**PROBLEM**
Retype all data exactly as given. Pictures should not be retyped.
━━ SOURCE RECORDS
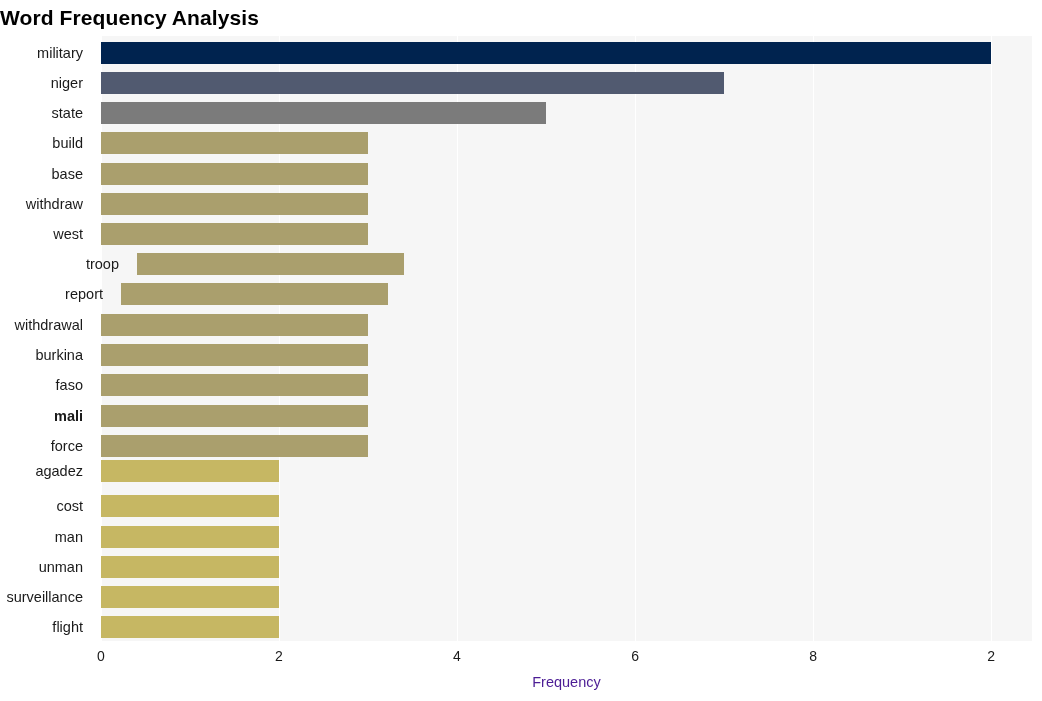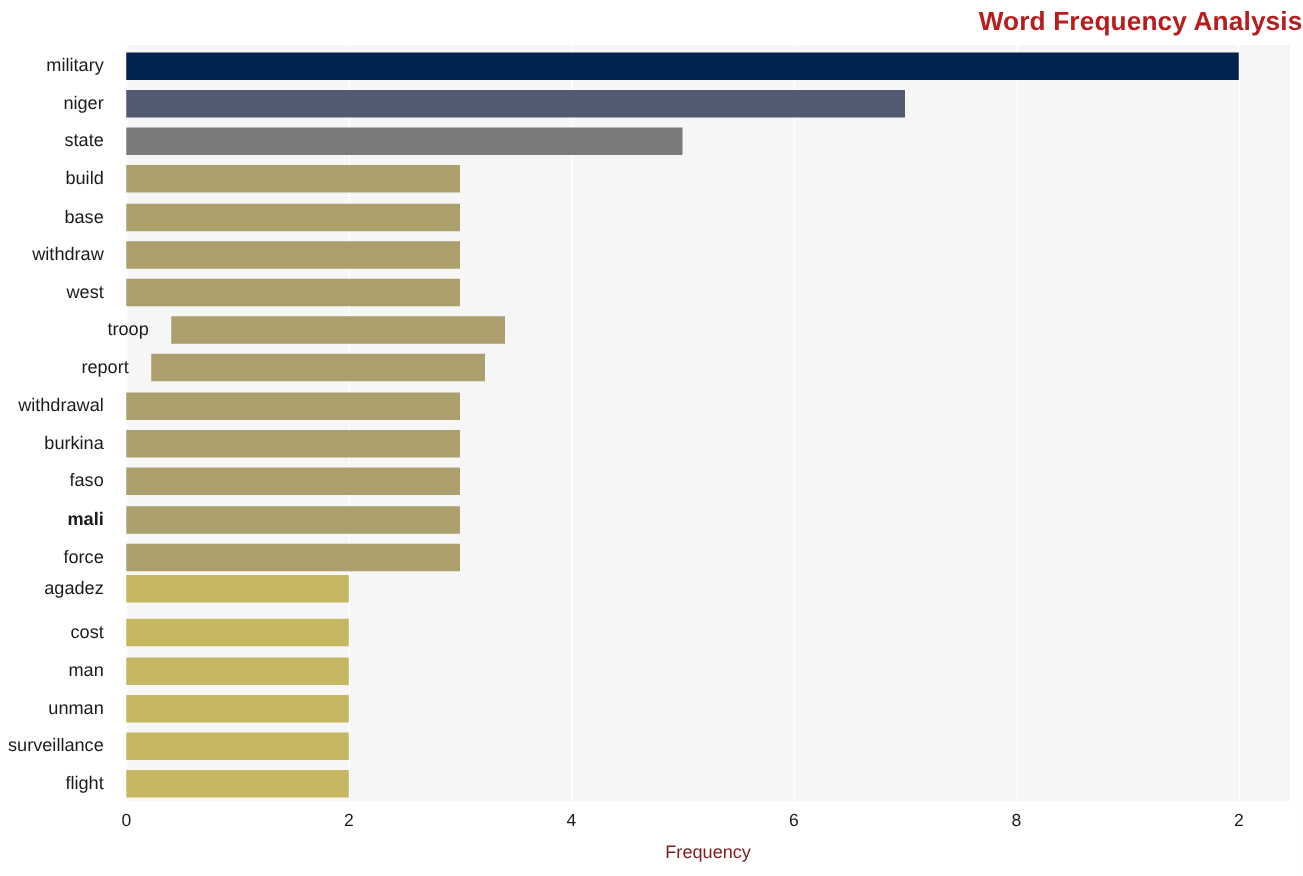--- a/index.html
+++ b/index.html
@@ -17,24 +17,24 @@
     position: relative;
     width: 1042px;
     height: 701px;
     background: #ffffff;
   }
   #chart-title {
     position: absolute;
     left: 0;
     top: 6px;
     width: 1042px;
-    text-align: right;
+    text-align: left;
     font-size: 21px;
     font-weight: bold;
-    color: #b91c1c;
+    color: #000000;
     letter-spacing: 0.1px;
   }
   #plot-area {
     position: absolute;
     left: 101px;
     top: 36px;
     width: 931px;
     height: 605px;
     background: #f6f6f6;
   }
@@ -76,21 +76,21 @@
     transform: translateX(-50%);
     white-space: nowrap;
   }
   #xaxis-title {
     position: absolute;
     left: 101px;
     width: 931px;
     top: 674px;
     text-align: center;
     font-size: 14.5px;
-    color: #7f1d1d;
+    color: #4c1d95;
   }
 </style>
 </head>
 <body>
 
 <div id="figure">
 
   <div id="chart-title">Word Frequency Analysis</div>
 
   <div id="plot-area">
━━━━
**EXPECTED ANSWER**
--- a/index.html
+++ b/index.html
@@ -17,24 +17,24 @@
     position: relative;
     width: 1042px;
     height: 701px;
     background: #ffffff;
   }
   #chart-title {
     position: absolute;
     left: 0;
     top: 6px;
     width: 1042px;
-    text-align: right;
+    text-align: left;
     font-size: 21px;
     font-weight: bold;
-    color: #b91c1c;
+    color: #000000;
     letter-spacing: 0.1px;
   }
   #plot-area {
     position: absolute;
     left: 101px;
     top: 36px;
     width: 931px;
     height: 605px;
     background: #f6f6f6;
   }
@@ -76,21 +76,21 @@
     transform: translateX(-50%);
     white-space: nowrap;
   }
   #xaxis-title {
     position: absolute;
     left: 101px;
     width: 931px;
     top: 674px;
     text-align: center;
     font-size: 14.5px;
-    color: #7f1d1d;
+    color: #4c1d95;
   }
 </style>
 </head>
 <body>
 
 <div id="figure">
 
   <div id="chart-title">Word Frequency Analysis</div>
 
   <div id="plot-area">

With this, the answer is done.